A photo can also serve as a snapshot of a particular moment in history. We went to Croatia (then still part of Yugoslavia) in 1991, just a couple of months before the country was torn apart by war. At six years old I was, of course, entirely unaware of the rapidly deteriorating political situation. What I do remember is running around the hotel grounds trying to catch lizards, the flabby old Germans walking around naked on the nudist beach, and my little brother throwing up all over my shellsuit during a coach journey to Postojna Cave, in what is now Slovenia. The photo below, of the entrance to the cave, is not a particularly great shot, but I find myself wondering what the two women in the foreground were talking about. The political troubles that were about to bubble over, perhaps, or just what they were planning to eat for dinner? They could even have been tourists themselves.
During the same holiday, we took a day trip across the Adriatic to Venice, where I remember feeding the pigeons in Piazza San Marco and riding in a gondola along mucky canals; I especially remember the ripe stench of the water. When I returned to the city last year, there was very little that felt familiar; it seemed smaller, cleaner, more colourful. Looking now at our photos from 1991, perhaps some of my perceptions were accurate: the Venice of the 1990s looks a decidedly grimey place in comparison to today’s city.
Over the last decade or so, I think it’s fair to say that digital photography has fundamentally changed the way we think about holiday photos. Mine is the last generation that will remember what a Quality Control sticker was, and indeed the majority of holiday photos these days will never even exist in physical form. The boxes stuffed under the bed and lost in the depths of my parents’ garage represent a discrete period in time, an era of terrible clothes and badly taken photos which ends abruptly in the early 2000s.

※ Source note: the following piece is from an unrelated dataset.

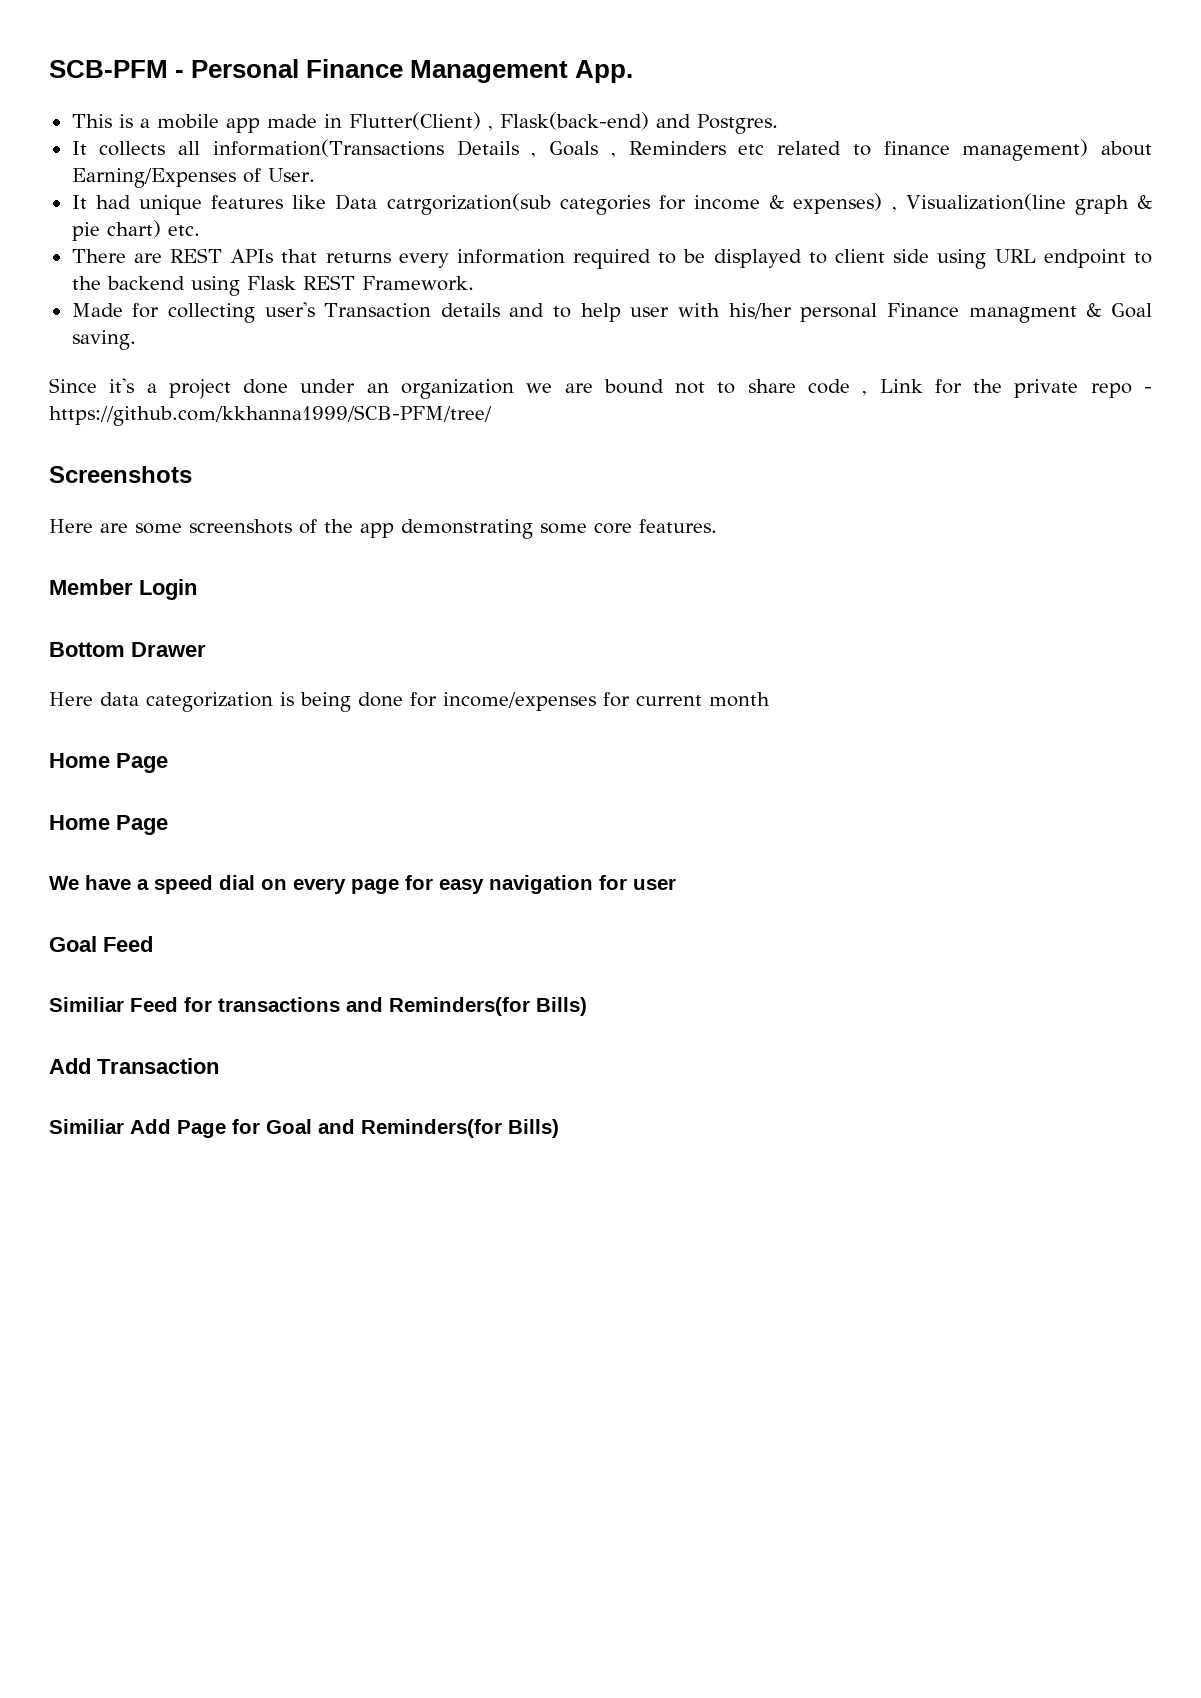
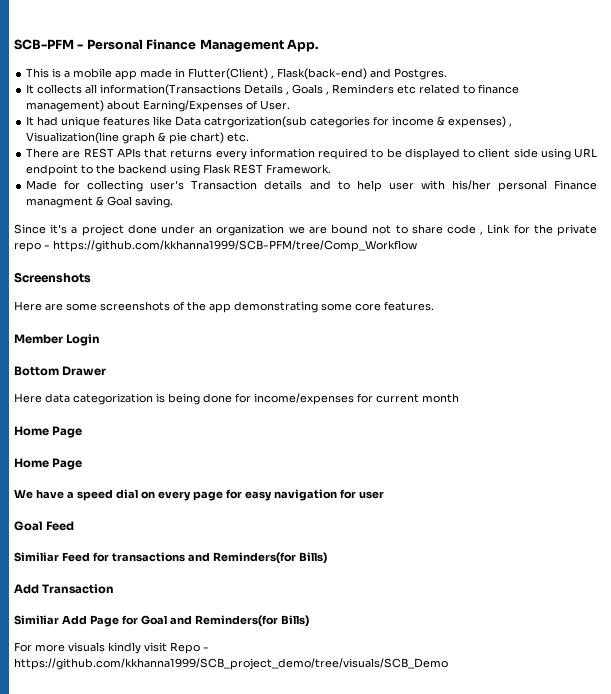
[49,405,492,426] https://github.com/kkhanna1999/SCB-PFM/tree/ -> [53,240,417,252] https://github.com/kkhanna1999/SCB-PFM/tree/Comp_Workflow
(559, 1128) none -> [14,642,209,654] [14,658,448,670] // For more visuals kindly visit Repo - https://github.com/kkhanna1999/SCB_project_demo/tree/visuals/SCB_Demo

Social media has also had a big impact on how we think about our holiday photos. Although the reasons why we take photos on holiday remain fundamentally unchanged – to record moments in time, both for ourselves and for others – the potential audience has now grown way beyond our immediate circle of family and friends, up to and including anyone in the world with an internet connection. At the same time, we tend to be more selective on social media, to ‘curate’ a more polished presentation of each holiday, designed to maximise our friends’ jealousy. All of this, I think, makes great photos taken in the pre-Instagram era seem all the more special. I found some real gems amongst the blurry Eiffel Towers and overcast days at the beach, such as this shot of two old Dutch men walking through a campsite in Germany sporting clogs.
One of the most evocative photos that I found, however, was a fairly unremarkable picture taken from our hotel balcony in Rhodes in 1998, of the view across to Turkey as the sun is setting. I remember being fascinated at the time by the fact that I could see a little bit of Asia, another continent, sitting there just across the sea, hazy on the horizon. I took several photos trying to capture that view, and I even remember attempting to draw it. It would be another 14 years before I eventually set foot on the continent for the first time, thousands of miles to the east in Malaysia, but I like to think that there is a thread running all the way back to that first glimpse of the Orient, from a hotel balcony on the fringes of Europe.